About this task:
The answer should be a faithful retyping of the records that follow, pictures excluded.

Data records:
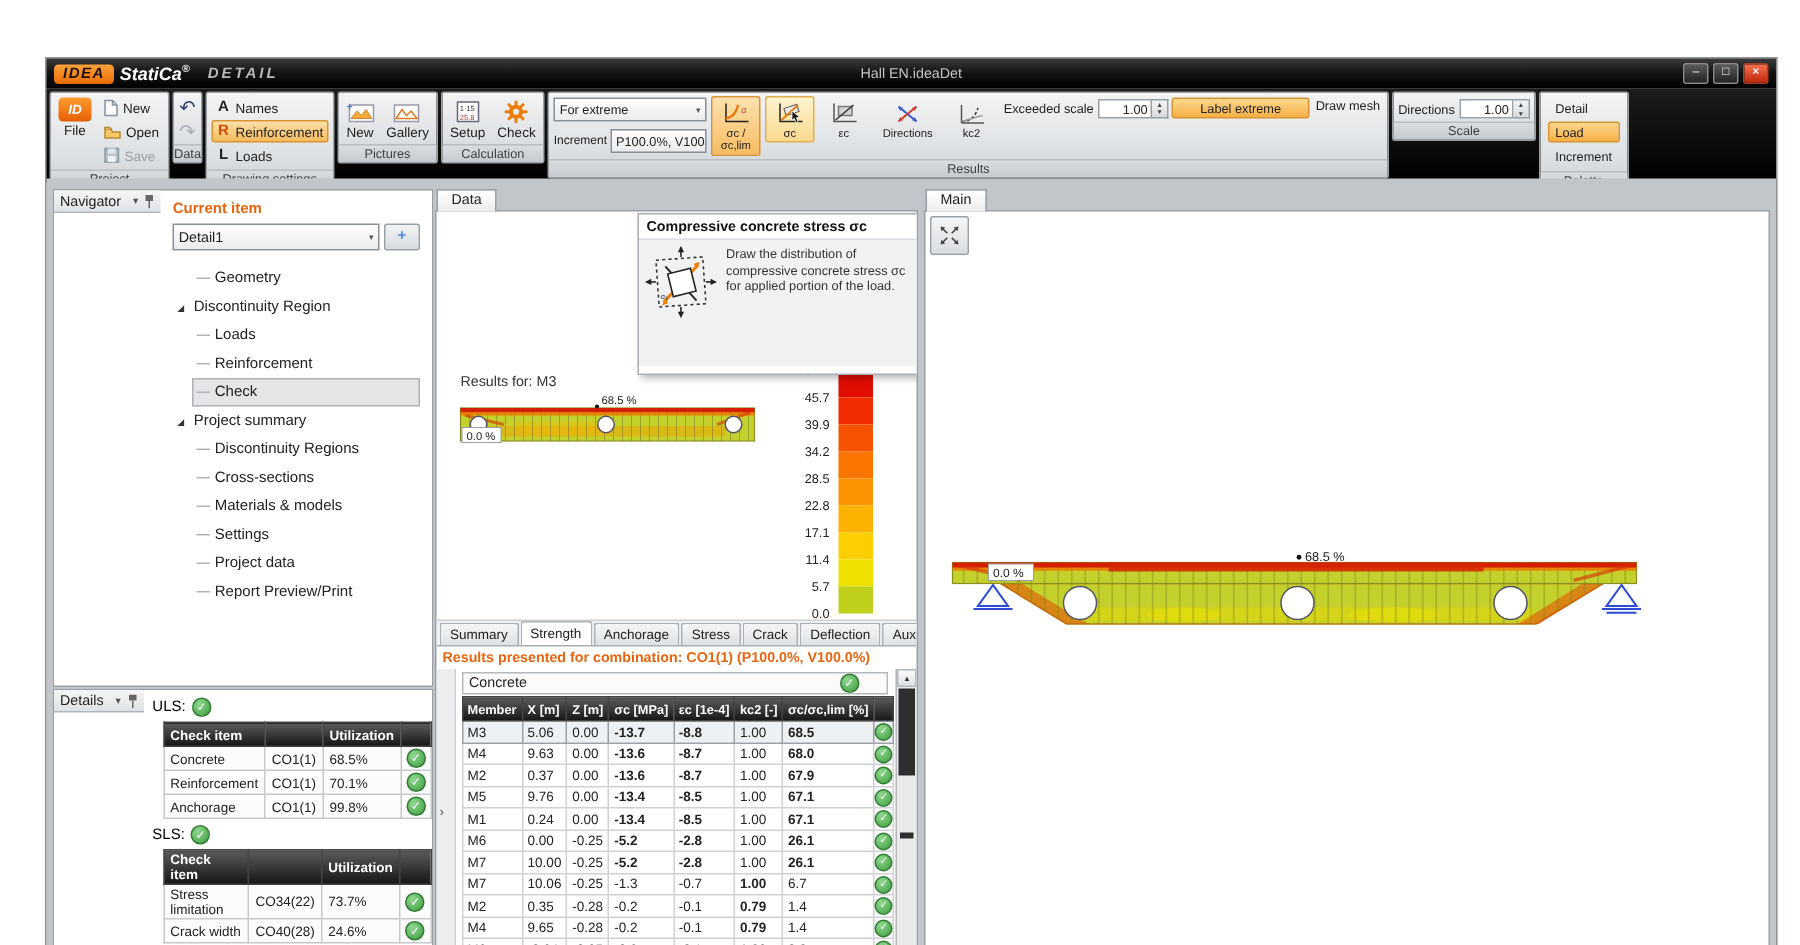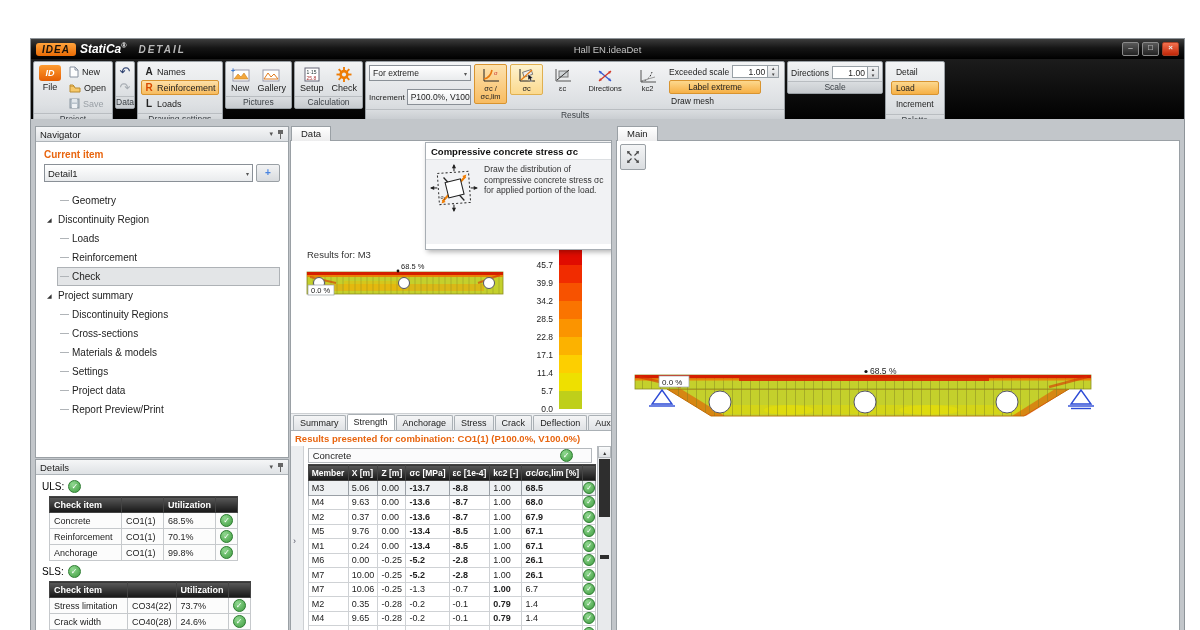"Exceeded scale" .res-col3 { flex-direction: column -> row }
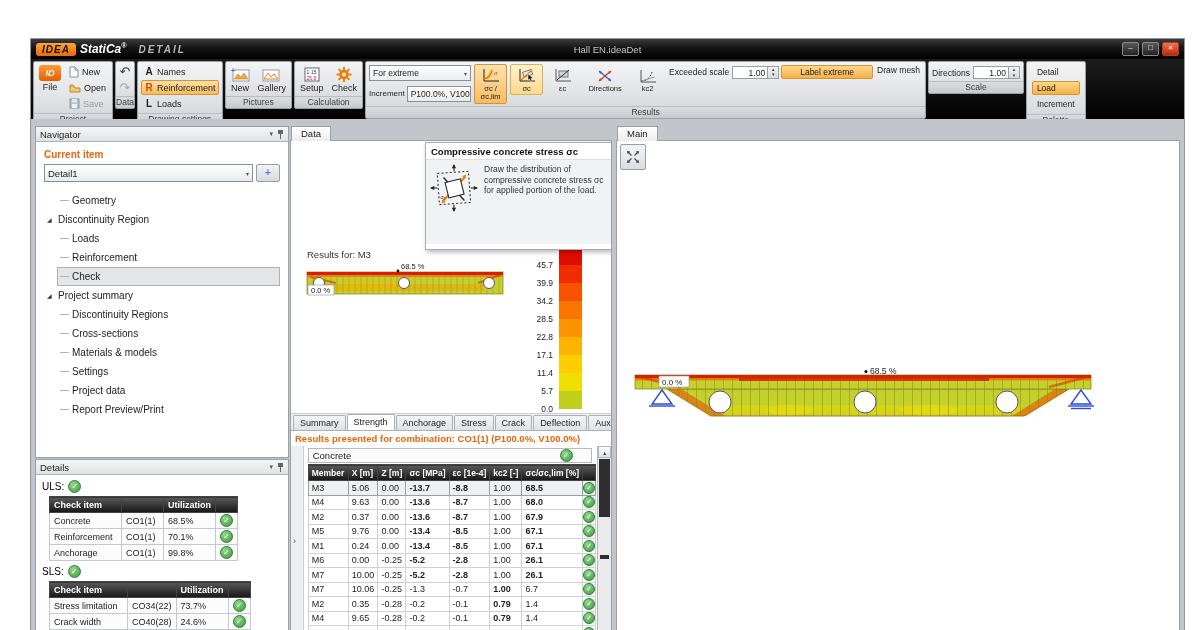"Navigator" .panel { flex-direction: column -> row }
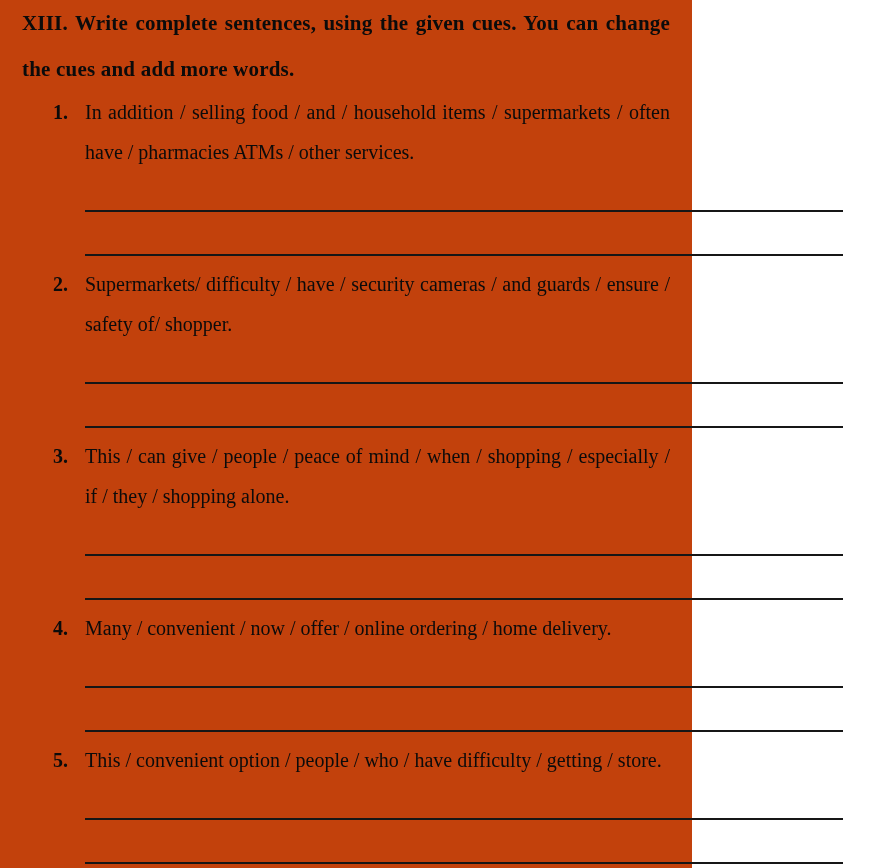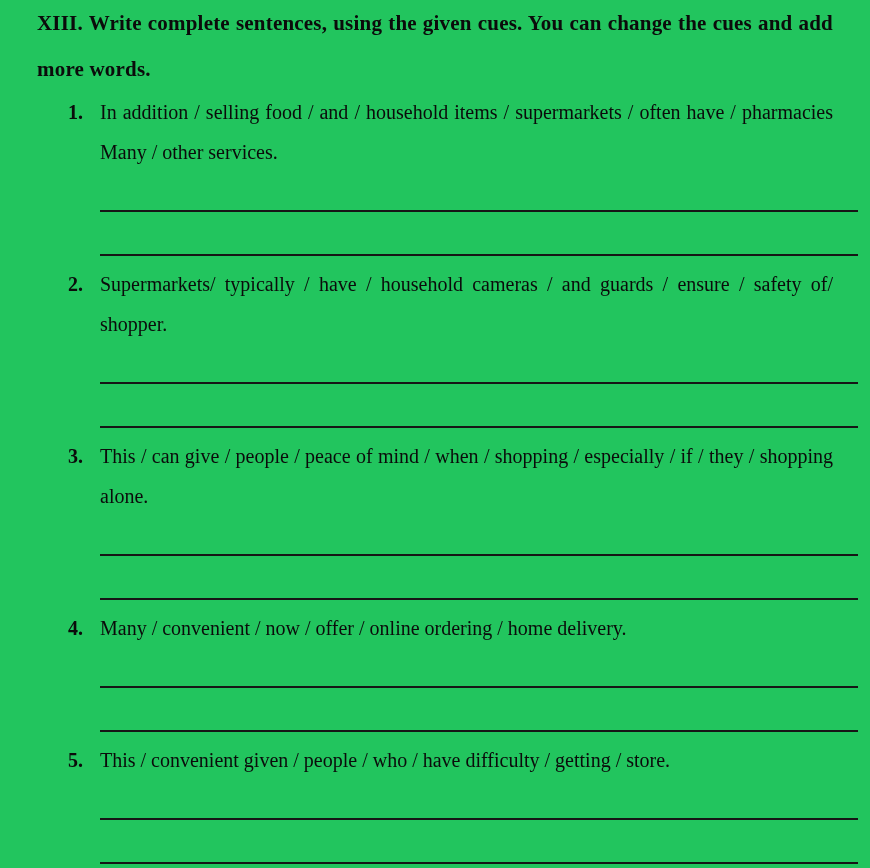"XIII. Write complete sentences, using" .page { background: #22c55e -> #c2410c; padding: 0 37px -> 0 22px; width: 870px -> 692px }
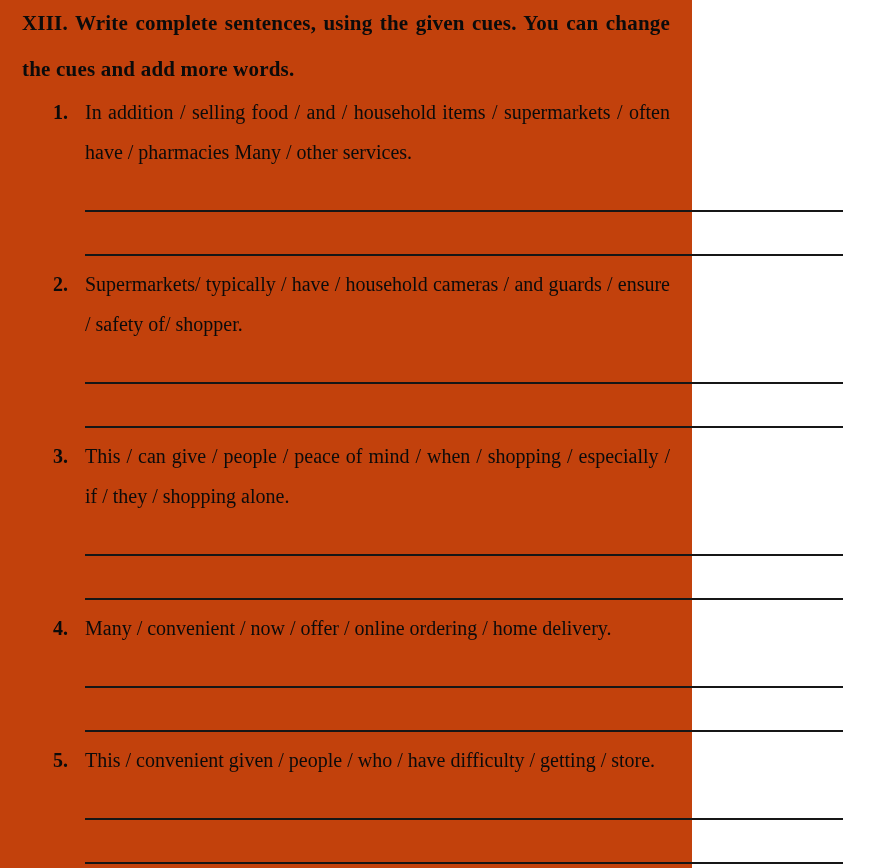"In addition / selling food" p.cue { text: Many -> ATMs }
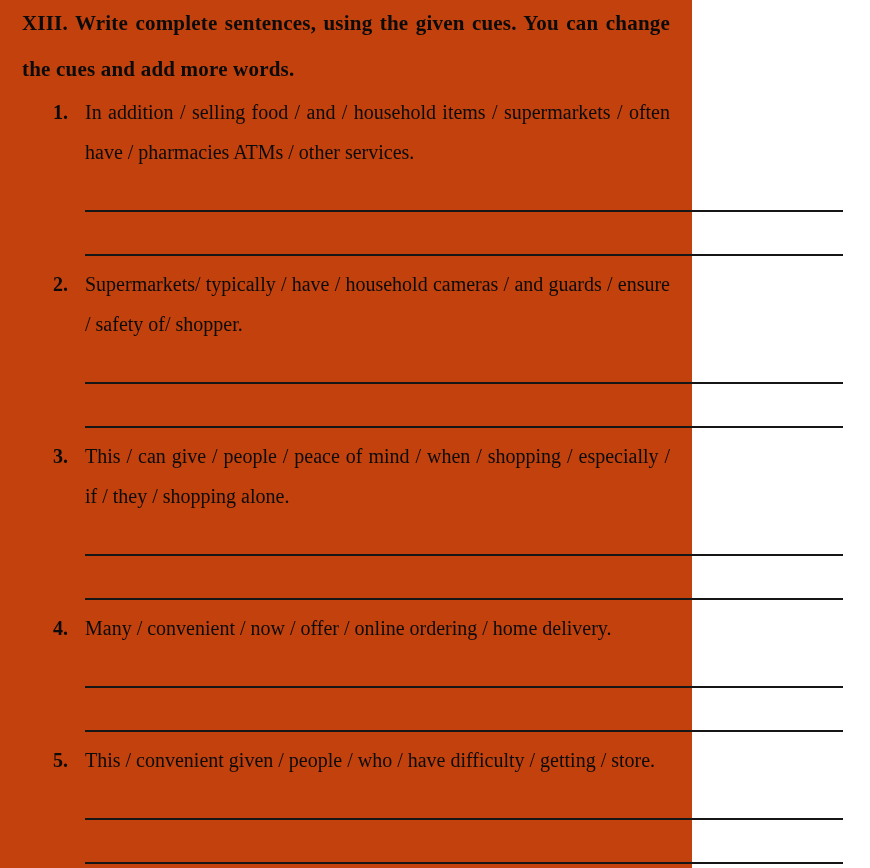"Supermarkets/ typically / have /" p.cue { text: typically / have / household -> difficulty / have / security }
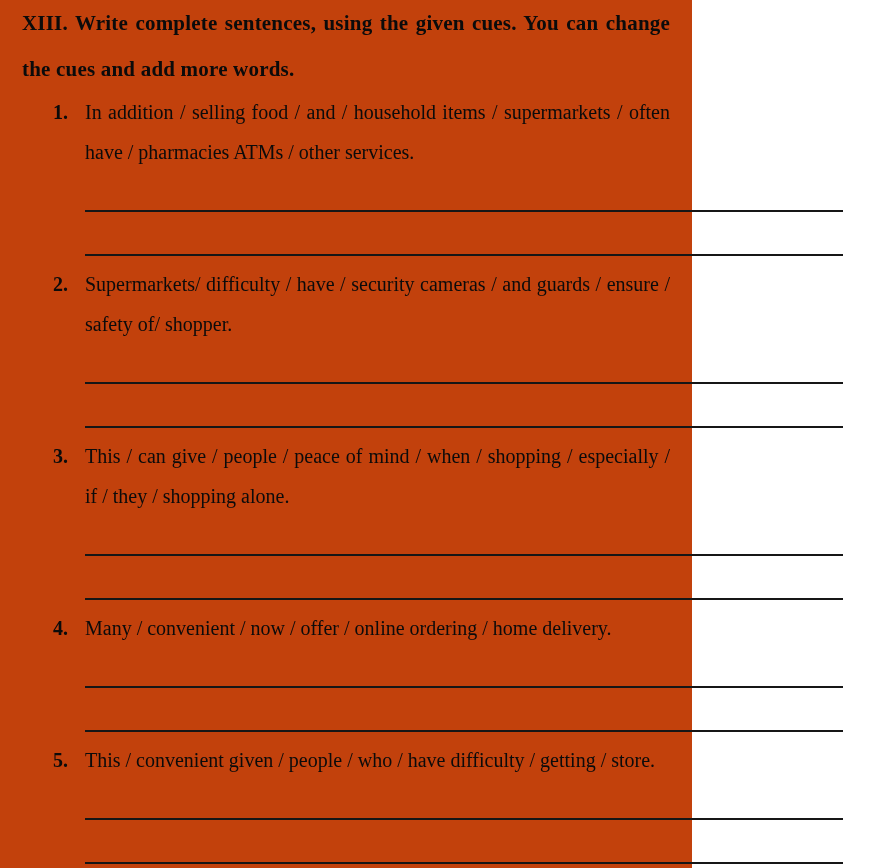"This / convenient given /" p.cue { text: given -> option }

Exercise result:
"Exceeded scale" .res-col3 { flex-direction: column -> row }
"Navigator" .panel { flex-direction: column -> row }
"XIII. Write complete sentences, using" .page { background: #22c55e -> #c2410c; padding: 0 37px -> 0 22px; width: 870px -> 692px }
"In addition / selling food" p.cue { text: Many -> ATMs }
"Supermarkets/ typically / have /" p.cue { text: typically / have / household -> difficulty / have / security }
"This / convenient given /" p.cue { text: given -> option }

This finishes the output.